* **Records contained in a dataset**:
┌──

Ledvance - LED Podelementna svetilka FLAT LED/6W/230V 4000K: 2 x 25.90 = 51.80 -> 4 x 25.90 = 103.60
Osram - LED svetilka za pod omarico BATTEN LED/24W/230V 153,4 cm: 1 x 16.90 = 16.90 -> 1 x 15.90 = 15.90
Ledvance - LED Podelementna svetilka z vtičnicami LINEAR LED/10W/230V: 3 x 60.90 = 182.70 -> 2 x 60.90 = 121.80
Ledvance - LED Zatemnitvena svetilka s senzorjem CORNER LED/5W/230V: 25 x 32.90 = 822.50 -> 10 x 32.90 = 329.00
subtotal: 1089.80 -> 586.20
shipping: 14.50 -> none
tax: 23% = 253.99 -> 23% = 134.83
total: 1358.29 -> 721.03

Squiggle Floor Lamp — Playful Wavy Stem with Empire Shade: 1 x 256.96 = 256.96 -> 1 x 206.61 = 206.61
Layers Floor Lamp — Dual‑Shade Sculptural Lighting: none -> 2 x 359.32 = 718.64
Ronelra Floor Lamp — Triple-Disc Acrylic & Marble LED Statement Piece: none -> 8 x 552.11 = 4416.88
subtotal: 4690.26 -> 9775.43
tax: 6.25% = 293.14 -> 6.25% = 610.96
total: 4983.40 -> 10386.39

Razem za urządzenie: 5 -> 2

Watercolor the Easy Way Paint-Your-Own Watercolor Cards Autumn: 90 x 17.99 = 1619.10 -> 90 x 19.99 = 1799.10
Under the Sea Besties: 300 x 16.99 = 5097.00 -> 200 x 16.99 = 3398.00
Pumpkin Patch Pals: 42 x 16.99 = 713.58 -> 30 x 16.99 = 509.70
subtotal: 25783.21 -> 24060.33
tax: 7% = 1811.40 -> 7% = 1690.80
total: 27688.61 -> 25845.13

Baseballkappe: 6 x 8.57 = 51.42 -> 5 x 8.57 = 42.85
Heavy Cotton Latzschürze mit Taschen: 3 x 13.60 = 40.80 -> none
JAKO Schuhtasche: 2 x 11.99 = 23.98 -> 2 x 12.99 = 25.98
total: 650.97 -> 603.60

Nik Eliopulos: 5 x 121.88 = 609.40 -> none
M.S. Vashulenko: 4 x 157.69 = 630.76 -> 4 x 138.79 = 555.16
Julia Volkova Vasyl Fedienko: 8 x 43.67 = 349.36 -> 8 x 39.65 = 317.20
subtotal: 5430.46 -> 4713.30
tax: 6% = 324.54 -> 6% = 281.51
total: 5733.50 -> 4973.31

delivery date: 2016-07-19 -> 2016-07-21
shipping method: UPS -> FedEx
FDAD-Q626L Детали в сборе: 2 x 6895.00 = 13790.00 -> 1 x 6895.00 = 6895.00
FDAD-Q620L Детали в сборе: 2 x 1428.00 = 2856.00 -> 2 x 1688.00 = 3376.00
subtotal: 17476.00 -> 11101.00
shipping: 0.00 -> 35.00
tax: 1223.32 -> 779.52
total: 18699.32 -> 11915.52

└──

* **DESCRIPTION OF THE TASK**:
What you give back should be only the lines of the records above, starting at the line with "JAKO Schuhtasche: 2" and ending at the line with "Julia Volkova Vasyl", restated word for word.

* **TASK SOLUTION**:
JAKO Schuhtasche: 2 x 11.99 = 23.98 -> 2 x 12.99 = 25.98
total: 650.97 -> 603.60

Nik Eliopulos: 5 x 121.88 = 609.40 -> none
M.S. Vashulenko: 4 x 157.69 = 630.76 -> 4 x 138.79 = 555.16
Julia Volkova Vasyl Fedienko: 8 x 43.67 = 349.36 -> 8 x 39.65 = 317.20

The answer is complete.